**TASK DETAILS**
Across all of the records below, determine the number of lines containing the string "Using"; reply with that number only.

Before-and-after change records

━━━━━━

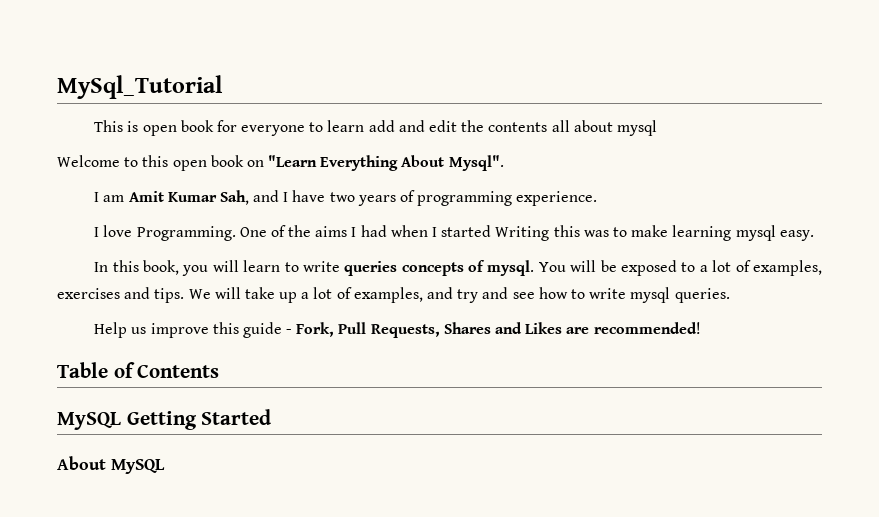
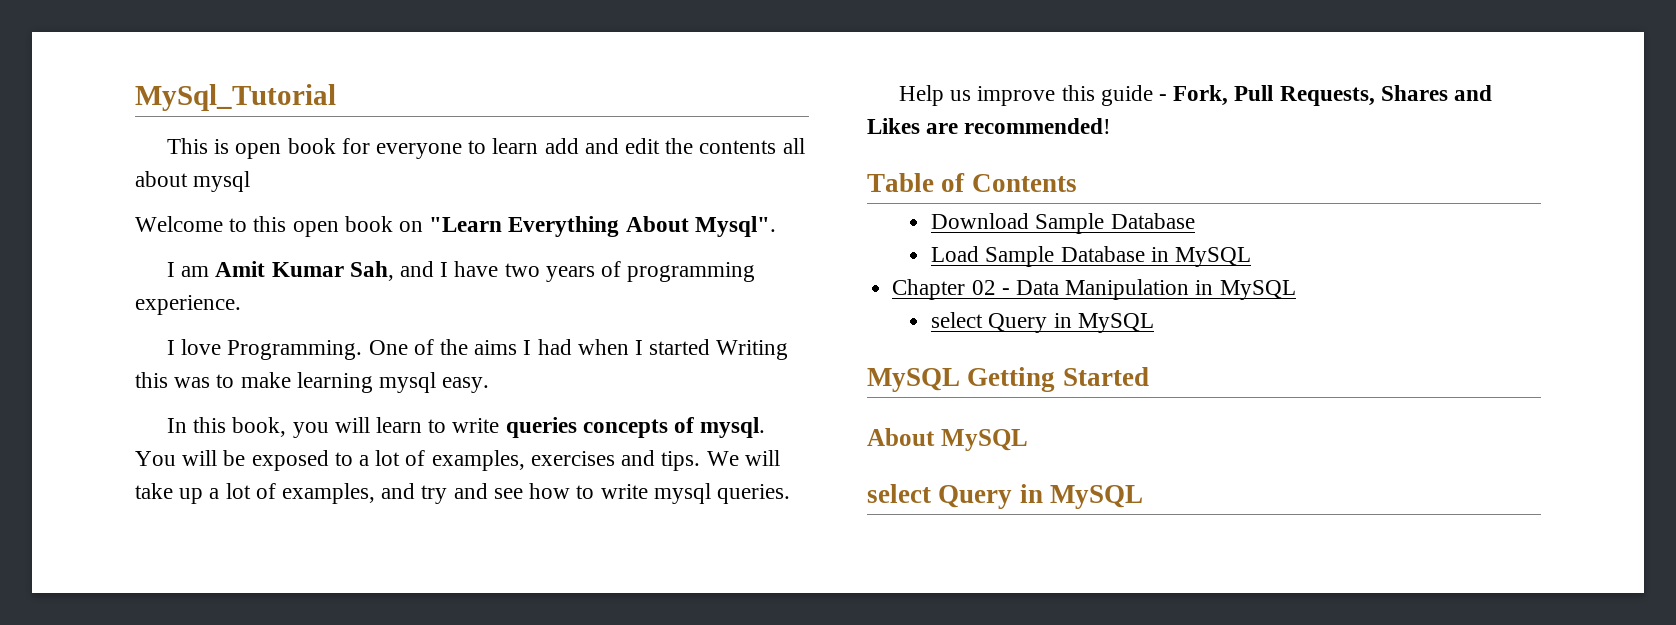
+ Download Sample Database
+ Load Sample Database in MySQL
+ Chapter 02 - Data Manipulation in MySQL
+ select Query in MySQL
  About MySQL
+ select Query in MySQL

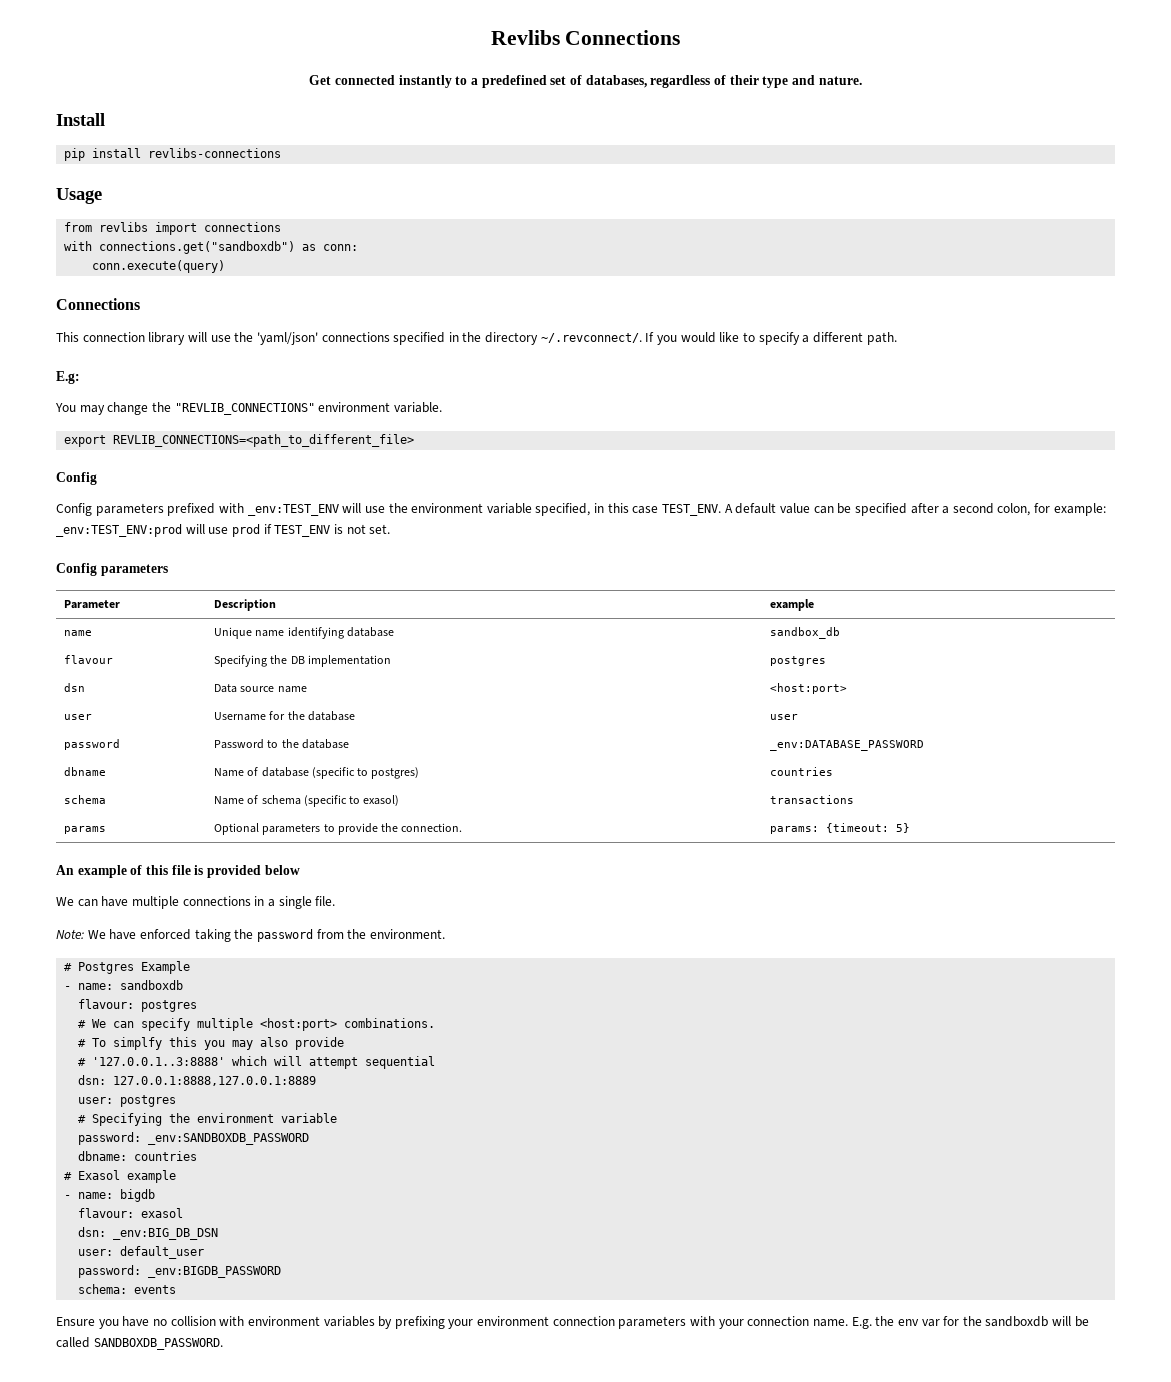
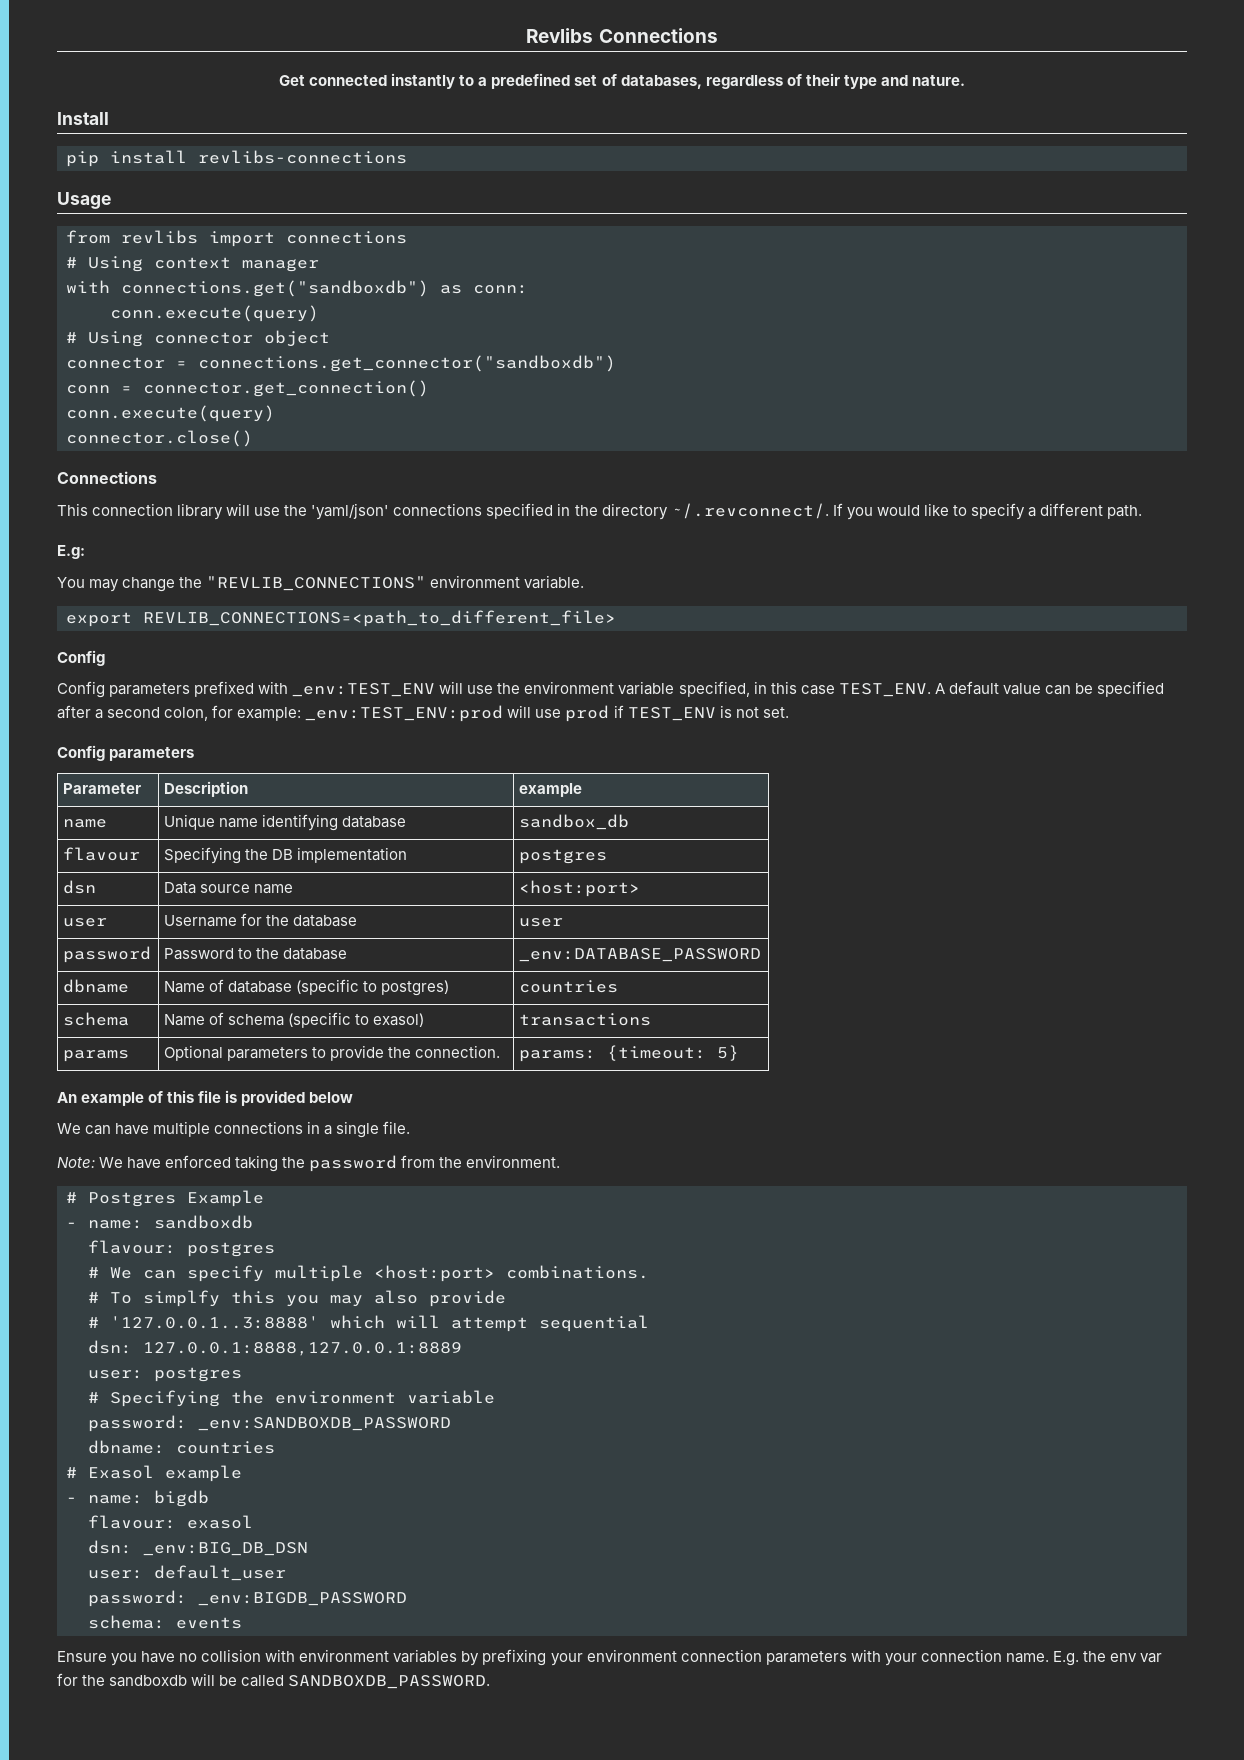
+ # Using context manager
+ # Using connector object
+ connector = connections.get_connector("sandboxdb")
+ conn = connector.get_connection()
+ conn.execute(query)
+ connector.close()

━━━━━━

**ANSWER AREA**
2